In 2012, as massive street protests were challenging the legitimacy of the Syrian government, it responded by approving a new constitution that ended nearly half a decade of Ba’ath one-party rule. In accordance with the new constitution, presidential elections will take place next month. The incumbent, one Bashar al-Assad, is basing his campaign on lukewarm national unity, 80s nostalgia, and feeble puns on his professional background in ophthalmology. Of his opponents, Hassan Abdullah al-Nouri of the National Initiative for Administration and Change is promising to end corruption and oversee the return of the squeezed middle class, while Maher Abdul-Hafiz Hajjar of the People’s Will party vows to bolster a strong centralised state. Meanwhile cities lie in ruins, fanatics rule the countryside, thousands suffocate on poison gas. The election is being denounced as a sham by Western governments, which of course it is; but that doesn’t do much to distinguish it from many others. It’d be far more illuminating if the psephologists treated the Syrian election exactly as they do one of ours: reprinting hilarious Twitter reactions to Assad’s latest gaffe, breathlessly speculating on how the opening of Syrian embassies in Jordan and Lebanon to refugee voters will affect the result, sternly condemning rebel efforts to disrupt the poll in Aleppo, and, as Judgement Day nears, sounding the trumpets and rolling out the all-knowing swingometer. None of the imperialist politicians condemning the Syrian election are genuinely disappointed that it’s not being held in accordance with international democratic standards; the worry is that it works all too well as a satire of our own mystical procedures. An apotropaic rite, in which talking about the economy and corruption and foreign investment is used to ward off the lingering shadow of war.

These rituals always involve a symbolic element: the Egyptians slaughtered crocodiles as symbols of Seth; the mummers plays introduced cosmic themes of death and resurrection into the bawdy context of a punch-and-judy carnival. To challenge the election on the grounds that it’s a symbolic farce rather than an actual democratic procedure isn’t likely to get you very far; everyone already knows.
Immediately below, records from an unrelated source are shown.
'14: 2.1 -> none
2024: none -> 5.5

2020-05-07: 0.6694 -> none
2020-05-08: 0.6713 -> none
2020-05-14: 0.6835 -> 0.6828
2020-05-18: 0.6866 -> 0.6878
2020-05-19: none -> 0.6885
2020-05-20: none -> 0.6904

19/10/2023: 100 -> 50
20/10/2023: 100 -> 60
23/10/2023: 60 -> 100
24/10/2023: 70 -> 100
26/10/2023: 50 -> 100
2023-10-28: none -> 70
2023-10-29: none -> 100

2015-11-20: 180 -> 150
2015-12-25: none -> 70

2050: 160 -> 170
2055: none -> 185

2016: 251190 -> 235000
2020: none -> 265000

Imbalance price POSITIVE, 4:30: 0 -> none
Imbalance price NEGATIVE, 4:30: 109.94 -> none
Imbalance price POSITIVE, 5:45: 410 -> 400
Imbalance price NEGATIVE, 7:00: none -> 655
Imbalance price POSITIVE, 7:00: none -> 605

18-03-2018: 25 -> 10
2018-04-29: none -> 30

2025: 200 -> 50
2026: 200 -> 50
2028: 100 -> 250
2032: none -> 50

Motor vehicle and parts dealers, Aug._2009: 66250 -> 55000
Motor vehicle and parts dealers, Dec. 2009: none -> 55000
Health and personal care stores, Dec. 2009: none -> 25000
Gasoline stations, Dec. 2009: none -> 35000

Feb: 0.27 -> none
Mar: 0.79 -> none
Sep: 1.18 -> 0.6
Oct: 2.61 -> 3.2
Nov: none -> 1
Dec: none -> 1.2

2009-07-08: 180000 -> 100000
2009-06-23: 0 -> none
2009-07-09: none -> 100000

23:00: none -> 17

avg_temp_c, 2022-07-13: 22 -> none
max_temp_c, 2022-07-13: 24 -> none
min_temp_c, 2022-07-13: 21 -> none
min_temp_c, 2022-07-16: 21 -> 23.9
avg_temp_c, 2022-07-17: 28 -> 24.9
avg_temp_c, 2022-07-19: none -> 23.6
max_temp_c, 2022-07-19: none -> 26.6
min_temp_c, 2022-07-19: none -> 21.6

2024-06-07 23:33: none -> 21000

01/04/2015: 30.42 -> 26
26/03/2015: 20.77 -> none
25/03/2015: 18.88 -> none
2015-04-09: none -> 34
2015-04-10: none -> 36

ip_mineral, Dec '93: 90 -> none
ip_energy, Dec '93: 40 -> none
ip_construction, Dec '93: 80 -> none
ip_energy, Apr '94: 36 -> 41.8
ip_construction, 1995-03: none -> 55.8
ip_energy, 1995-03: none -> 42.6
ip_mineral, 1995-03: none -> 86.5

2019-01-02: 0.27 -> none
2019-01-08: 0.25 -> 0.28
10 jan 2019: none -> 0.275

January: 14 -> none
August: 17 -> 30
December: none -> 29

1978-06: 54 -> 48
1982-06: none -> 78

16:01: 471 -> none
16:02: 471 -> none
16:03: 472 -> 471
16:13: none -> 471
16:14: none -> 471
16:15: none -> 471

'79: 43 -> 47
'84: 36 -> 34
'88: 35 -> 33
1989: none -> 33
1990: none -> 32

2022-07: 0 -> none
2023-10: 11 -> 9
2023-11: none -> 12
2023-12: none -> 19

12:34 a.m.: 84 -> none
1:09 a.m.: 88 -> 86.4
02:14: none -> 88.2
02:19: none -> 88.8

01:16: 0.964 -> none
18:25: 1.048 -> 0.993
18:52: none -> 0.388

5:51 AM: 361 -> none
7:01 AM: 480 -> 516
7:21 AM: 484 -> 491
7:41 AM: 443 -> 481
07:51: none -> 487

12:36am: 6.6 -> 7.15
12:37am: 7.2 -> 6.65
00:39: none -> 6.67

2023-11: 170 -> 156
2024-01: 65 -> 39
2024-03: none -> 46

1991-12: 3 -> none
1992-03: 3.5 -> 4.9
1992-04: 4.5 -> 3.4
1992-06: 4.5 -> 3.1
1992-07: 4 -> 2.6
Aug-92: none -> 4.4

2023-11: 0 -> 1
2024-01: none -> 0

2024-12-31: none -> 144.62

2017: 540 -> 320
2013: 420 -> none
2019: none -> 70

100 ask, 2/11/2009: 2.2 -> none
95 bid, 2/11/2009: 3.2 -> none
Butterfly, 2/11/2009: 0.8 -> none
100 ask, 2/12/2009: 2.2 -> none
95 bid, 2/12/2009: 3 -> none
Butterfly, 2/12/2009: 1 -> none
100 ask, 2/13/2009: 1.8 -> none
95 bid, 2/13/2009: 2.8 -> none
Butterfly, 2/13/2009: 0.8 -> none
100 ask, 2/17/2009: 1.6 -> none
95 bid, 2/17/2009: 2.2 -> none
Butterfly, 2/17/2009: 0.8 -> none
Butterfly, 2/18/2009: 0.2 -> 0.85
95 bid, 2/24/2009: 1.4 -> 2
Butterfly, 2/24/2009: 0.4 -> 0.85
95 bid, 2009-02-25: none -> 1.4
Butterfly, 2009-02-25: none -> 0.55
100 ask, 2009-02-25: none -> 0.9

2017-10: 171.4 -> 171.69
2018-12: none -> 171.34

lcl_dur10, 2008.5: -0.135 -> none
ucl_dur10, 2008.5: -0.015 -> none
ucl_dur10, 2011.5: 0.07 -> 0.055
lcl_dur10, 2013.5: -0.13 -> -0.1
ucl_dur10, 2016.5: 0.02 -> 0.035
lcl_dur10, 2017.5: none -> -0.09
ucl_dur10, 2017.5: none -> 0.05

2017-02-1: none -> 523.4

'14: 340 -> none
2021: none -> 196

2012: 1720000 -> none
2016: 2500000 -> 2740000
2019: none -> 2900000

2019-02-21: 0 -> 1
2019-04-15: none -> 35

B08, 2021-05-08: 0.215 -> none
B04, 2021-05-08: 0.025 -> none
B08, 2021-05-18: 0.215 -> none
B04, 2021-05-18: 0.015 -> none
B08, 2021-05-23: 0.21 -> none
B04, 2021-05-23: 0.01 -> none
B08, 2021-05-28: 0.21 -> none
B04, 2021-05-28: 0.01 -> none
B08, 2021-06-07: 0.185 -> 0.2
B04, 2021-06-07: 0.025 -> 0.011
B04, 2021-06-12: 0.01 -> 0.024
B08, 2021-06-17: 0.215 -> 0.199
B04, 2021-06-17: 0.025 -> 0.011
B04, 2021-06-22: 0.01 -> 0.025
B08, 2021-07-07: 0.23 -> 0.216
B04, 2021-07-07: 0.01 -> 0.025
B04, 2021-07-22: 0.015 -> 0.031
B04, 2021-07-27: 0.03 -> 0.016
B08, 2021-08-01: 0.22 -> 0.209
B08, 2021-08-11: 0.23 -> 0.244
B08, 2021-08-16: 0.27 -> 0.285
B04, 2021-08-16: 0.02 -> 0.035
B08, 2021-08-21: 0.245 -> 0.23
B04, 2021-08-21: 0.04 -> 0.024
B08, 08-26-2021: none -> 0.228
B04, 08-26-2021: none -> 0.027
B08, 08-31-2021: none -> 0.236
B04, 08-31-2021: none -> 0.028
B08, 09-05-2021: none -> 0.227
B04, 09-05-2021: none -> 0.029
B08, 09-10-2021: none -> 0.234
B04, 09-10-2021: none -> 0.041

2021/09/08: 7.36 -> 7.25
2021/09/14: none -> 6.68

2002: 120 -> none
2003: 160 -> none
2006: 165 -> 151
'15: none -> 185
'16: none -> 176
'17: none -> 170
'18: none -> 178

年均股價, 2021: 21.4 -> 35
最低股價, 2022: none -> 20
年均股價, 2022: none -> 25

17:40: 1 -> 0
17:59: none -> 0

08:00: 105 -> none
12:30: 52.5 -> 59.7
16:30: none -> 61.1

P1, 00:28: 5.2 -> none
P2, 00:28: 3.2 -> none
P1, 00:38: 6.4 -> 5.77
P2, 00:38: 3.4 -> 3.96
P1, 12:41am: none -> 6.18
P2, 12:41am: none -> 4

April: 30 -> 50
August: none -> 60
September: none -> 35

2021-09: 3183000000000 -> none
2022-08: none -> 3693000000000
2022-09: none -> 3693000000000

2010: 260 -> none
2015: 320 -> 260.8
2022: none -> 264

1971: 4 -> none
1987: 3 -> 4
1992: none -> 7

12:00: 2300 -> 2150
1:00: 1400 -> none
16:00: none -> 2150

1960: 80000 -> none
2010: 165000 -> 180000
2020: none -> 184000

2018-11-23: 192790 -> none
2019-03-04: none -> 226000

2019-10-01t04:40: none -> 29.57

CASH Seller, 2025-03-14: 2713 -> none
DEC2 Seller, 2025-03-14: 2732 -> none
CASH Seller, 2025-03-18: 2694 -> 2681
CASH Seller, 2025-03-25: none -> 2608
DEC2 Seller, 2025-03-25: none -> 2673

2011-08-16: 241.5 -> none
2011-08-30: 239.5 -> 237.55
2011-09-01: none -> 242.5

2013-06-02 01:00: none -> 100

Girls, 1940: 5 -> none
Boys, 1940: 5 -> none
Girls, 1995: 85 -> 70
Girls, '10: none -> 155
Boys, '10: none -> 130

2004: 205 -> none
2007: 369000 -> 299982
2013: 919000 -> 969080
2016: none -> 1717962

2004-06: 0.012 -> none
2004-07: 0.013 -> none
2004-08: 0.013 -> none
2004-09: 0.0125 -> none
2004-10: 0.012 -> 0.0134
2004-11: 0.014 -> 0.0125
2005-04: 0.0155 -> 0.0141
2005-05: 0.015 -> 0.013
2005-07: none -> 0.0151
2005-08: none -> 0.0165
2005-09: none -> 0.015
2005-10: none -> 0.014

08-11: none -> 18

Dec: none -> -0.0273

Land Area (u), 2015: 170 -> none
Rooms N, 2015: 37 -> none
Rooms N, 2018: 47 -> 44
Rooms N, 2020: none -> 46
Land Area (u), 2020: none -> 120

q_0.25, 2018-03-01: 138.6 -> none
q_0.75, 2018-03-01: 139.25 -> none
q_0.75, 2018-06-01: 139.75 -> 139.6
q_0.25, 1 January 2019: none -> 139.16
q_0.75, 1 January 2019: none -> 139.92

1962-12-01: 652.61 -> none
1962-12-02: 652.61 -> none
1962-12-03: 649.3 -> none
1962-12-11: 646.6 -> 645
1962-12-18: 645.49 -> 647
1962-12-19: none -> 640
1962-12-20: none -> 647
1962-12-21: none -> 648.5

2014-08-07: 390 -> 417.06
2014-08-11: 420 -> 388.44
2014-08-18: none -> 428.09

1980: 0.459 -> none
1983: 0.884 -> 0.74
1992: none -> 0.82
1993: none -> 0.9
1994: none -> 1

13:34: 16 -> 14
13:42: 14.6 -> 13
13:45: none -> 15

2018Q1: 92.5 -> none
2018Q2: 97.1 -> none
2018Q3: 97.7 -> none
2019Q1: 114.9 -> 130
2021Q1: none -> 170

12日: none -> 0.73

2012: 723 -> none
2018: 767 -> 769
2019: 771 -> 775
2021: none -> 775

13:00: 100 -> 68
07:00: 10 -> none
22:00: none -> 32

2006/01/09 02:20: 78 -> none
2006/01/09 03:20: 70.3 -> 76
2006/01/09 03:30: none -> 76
Standing up in the middle of a mummers play and loudly insisting that it isn’t real and the figures swordfighting are only actors won’t earn you the awestruck gratitude of the audience. We have these rites for a reason; simply refusing to play the game is no less boring and pointless than getting swept up in its magic and voting for Labour. When a particular piece of magic doesn’t work the task isn’t to loudly declare the whole thing over, but to help its internal contradictions demonstrate precisely why that is the case. The election-rite only maintains its power through the pretence that everyone is in fact voting for the party they like the most, and that’s exactly what we should do.

Personally, I plan to vote for the Communities United Party. All their campaign material is wonderful: the gloriously confused national imagery of a bald eagle glaring proudly in front of a British flag; the creepy slogan ‘Strength in Unity’; the paunchy glum face of leader Kamran Malik, who once mistakenly identified himself as a communist in a typo-ridden press release. Their manifesto admits no particular ideology, moving directly from a grand pledge to return integrity and justice to politics to whining about parking fees. If they’re not to your taste there are others, some of them not even made up, all based on the same pathetic useless hope that’s so essential to the British economy. The National Liberals are dedicated to bringing independence to Kurdistan and Punjab by gaining seats on various local councils. The Wessex Democrats want to restore the old Anglo-Saxon kingdoms of England. The New Levellers Initiative demand a written constitution primarily so it can outlaw all roadbumps. Perhaps the best of all is the We Demand A Referendum Now party, formed in a split from UKIP. It campaigns on the sole issue of a referendum on EU membership, and according to a YouGov poll one third of all British adults intend to lend it their votes, despite its only fielding candidates in the West Midlands. It is the duty of all those who believe in real democracy against the representative mysticism of the present system to ensure that they have a Westminster majority next year.